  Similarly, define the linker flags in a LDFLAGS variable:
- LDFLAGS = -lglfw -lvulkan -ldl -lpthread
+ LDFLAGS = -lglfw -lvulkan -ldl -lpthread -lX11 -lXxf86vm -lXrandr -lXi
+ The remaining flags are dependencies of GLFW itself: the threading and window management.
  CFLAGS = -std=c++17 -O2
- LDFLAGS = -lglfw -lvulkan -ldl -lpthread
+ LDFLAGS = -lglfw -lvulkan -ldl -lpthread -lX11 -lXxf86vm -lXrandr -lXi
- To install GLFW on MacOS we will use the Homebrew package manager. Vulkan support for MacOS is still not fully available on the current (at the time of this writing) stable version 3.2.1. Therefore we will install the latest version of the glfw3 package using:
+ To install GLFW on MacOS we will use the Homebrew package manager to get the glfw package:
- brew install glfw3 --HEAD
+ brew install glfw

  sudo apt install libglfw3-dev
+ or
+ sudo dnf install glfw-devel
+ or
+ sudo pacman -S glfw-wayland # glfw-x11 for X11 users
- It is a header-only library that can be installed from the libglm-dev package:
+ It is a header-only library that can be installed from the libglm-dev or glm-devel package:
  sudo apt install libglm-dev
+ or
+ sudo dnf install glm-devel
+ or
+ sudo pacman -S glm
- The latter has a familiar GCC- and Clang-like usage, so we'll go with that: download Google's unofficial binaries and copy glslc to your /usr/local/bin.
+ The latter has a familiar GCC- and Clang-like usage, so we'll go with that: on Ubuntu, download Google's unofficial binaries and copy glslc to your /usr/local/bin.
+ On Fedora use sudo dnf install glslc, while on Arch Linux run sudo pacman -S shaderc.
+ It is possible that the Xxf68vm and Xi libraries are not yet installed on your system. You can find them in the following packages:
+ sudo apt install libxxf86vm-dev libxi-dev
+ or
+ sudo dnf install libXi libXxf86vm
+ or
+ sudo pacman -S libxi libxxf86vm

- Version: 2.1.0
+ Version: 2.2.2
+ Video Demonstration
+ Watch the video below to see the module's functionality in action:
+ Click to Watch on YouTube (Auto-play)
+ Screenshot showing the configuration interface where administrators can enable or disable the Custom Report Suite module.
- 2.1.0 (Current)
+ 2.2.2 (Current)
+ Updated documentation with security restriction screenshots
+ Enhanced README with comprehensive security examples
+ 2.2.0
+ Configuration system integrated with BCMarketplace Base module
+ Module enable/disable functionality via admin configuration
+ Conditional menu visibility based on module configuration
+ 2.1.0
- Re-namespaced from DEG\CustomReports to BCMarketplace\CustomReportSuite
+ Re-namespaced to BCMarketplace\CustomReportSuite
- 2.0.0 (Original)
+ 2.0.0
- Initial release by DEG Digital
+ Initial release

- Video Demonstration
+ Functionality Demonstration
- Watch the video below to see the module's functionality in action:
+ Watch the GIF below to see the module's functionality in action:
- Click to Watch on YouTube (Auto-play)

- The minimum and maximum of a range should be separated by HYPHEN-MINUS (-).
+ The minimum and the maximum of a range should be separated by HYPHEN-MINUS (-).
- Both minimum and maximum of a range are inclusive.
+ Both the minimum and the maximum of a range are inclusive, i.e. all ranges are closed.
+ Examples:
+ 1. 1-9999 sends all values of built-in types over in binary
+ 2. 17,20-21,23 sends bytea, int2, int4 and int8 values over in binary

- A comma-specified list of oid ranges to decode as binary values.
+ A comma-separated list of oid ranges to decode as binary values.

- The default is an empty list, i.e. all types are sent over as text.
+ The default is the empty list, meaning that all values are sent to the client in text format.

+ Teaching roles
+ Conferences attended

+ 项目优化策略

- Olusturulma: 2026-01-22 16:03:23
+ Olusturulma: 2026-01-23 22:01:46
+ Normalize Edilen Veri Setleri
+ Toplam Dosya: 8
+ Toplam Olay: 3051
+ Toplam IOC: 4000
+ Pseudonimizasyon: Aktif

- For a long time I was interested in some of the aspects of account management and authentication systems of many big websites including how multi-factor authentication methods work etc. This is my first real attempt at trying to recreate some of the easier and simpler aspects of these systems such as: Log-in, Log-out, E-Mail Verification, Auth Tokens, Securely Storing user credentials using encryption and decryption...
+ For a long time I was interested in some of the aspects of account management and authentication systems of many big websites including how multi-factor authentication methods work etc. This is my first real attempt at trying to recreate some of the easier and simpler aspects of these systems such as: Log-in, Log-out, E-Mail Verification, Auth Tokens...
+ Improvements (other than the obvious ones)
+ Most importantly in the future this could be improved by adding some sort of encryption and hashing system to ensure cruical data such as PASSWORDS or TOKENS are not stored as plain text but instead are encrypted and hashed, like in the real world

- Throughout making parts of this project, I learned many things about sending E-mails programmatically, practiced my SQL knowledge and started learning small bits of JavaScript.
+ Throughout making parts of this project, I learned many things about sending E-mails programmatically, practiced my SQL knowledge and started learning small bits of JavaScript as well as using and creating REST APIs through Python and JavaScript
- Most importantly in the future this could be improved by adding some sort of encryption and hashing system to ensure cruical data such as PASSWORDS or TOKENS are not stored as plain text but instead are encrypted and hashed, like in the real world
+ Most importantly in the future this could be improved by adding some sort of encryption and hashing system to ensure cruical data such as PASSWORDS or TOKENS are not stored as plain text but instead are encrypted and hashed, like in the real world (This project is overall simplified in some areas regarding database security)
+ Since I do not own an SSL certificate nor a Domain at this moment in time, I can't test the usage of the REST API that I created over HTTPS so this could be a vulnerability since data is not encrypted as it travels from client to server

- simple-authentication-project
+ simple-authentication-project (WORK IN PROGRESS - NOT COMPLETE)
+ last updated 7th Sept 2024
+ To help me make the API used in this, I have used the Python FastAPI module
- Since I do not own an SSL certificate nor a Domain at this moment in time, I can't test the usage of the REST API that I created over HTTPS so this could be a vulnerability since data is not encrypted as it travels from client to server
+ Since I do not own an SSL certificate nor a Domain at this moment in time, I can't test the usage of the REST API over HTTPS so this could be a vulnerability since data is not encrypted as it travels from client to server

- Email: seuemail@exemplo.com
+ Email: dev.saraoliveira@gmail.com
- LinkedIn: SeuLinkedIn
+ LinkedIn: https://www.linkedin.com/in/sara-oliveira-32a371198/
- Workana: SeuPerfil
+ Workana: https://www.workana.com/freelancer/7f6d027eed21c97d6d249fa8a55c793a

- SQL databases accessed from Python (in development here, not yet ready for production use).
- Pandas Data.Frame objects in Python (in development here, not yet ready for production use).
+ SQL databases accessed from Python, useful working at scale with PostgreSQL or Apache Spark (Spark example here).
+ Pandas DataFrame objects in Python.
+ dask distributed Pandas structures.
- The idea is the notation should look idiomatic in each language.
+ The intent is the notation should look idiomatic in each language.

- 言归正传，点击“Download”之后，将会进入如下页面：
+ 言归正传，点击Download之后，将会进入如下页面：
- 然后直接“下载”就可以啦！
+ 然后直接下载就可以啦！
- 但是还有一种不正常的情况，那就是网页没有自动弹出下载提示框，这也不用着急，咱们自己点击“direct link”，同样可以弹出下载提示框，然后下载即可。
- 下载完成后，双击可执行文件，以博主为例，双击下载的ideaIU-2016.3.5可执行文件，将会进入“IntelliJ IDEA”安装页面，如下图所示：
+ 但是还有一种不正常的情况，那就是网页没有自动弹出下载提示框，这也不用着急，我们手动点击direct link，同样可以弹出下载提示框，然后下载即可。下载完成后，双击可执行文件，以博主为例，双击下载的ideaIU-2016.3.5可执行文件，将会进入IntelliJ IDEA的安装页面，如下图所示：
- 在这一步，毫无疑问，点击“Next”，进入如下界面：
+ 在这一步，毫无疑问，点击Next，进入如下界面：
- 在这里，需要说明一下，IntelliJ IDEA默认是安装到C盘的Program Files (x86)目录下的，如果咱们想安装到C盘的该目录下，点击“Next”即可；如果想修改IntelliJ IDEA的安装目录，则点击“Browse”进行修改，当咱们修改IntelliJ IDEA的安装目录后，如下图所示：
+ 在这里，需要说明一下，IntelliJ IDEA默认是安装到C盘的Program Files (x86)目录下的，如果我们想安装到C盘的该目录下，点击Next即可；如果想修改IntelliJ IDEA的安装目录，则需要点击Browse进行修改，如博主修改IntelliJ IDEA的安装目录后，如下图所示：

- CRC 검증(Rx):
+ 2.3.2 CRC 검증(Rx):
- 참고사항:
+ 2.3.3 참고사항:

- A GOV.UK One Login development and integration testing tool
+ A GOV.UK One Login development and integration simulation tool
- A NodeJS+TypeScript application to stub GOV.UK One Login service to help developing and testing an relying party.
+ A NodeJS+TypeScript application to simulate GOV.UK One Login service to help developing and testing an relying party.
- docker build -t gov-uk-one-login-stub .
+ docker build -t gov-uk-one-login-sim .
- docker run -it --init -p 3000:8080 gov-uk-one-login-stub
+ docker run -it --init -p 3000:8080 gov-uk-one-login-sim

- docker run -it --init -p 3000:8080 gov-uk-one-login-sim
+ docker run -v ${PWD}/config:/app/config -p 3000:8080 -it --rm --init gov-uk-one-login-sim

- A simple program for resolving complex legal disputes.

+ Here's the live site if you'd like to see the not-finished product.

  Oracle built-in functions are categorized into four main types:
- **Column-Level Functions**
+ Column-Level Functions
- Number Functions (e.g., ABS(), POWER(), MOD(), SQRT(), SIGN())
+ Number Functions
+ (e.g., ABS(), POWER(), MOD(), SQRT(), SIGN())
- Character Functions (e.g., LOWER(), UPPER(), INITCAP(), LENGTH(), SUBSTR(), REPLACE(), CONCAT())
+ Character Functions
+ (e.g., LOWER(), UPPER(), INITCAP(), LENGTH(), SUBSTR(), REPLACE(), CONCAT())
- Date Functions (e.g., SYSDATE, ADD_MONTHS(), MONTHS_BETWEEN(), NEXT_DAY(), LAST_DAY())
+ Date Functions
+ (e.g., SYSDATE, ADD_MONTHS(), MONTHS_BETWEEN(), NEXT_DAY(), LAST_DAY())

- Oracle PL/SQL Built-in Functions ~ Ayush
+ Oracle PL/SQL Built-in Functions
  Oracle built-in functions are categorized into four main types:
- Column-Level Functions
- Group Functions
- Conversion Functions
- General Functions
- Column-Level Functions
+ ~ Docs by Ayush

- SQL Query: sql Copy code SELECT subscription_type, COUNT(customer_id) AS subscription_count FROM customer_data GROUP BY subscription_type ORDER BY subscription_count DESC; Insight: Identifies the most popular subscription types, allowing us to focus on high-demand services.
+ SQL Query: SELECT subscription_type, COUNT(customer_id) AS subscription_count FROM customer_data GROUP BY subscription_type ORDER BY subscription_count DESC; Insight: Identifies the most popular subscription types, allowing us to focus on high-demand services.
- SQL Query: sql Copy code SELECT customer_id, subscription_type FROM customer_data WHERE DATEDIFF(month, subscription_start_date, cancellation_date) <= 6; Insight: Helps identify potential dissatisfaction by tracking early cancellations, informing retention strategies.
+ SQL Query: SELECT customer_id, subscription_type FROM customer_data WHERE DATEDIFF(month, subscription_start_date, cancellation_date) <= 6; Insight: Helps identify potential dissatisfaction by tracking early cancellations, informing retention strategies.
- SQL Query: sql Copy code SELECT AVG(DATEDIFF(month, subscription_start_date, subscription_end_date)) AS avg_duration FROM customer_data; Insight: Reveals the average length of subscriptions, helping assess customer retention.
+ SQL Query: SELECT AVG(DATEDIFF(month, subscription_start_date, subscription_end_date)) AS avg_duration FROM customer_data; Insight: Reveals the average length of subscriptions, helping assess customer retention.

++++++++++++++++++++

Up to and including the last line of the material, reproduce every line exactly, beginning with the one that contains "- General Functions" and adding nothing else.

- General Functions
- Column-Level Functions
+ ~ Docs by Ayush

- SQL Query: sql Copy code SELECT subscription_type, COUNT(customer_id) AS subscription_count FROM customer_data GROUP BY subscription_type ORDER BY subscription_count DESC; Insight: Identifies the most popular subscription types, allowing us to focus on high-demand services.
+ SQL Query: SELECT subscription_type, COUNT(customer_id) AS subscription_count FROM customer_data GROUP BY subscription_type ORDER BY subscription_count DESC; Insight: Identifies the most popular subscription types, allowing us to focus on high-demand services.
- SQL Query: sql Copy code SELECT customer_id, subscription_type FROM customer_data WHERE DATEDIFF(month, subscription_start_date, cancellation_date) <= 6; Insight: Helps identify potential dissatisfaction by tracking early cancellations, informing retention strategies.
+ SQL Query: SELECT customer_id, subscription_type FROM customer_data WHERE DATEDIFF(month, subscription_start_date, cancellation_date) <= 6; Insight: Helps identify potential dissatisfaction by tracking early cancellations, informing retention strategies.
- SQL Query: sql Copy code SELECT AVG(DATEDIFF(month, subscription_start_date, subscription_end_date)) AS avg_duration FROM customer_data; Insight: Reveals the average length of subscriptions, helping assess customer retention.
+ SQL Query: SELECT AVG(DATEDIFF(month, subscription_start_date, subscription_end_date)) AS avg_duration FROM customer_data; Insight: Reveals the average length of subscriptions, helping assess customer retention.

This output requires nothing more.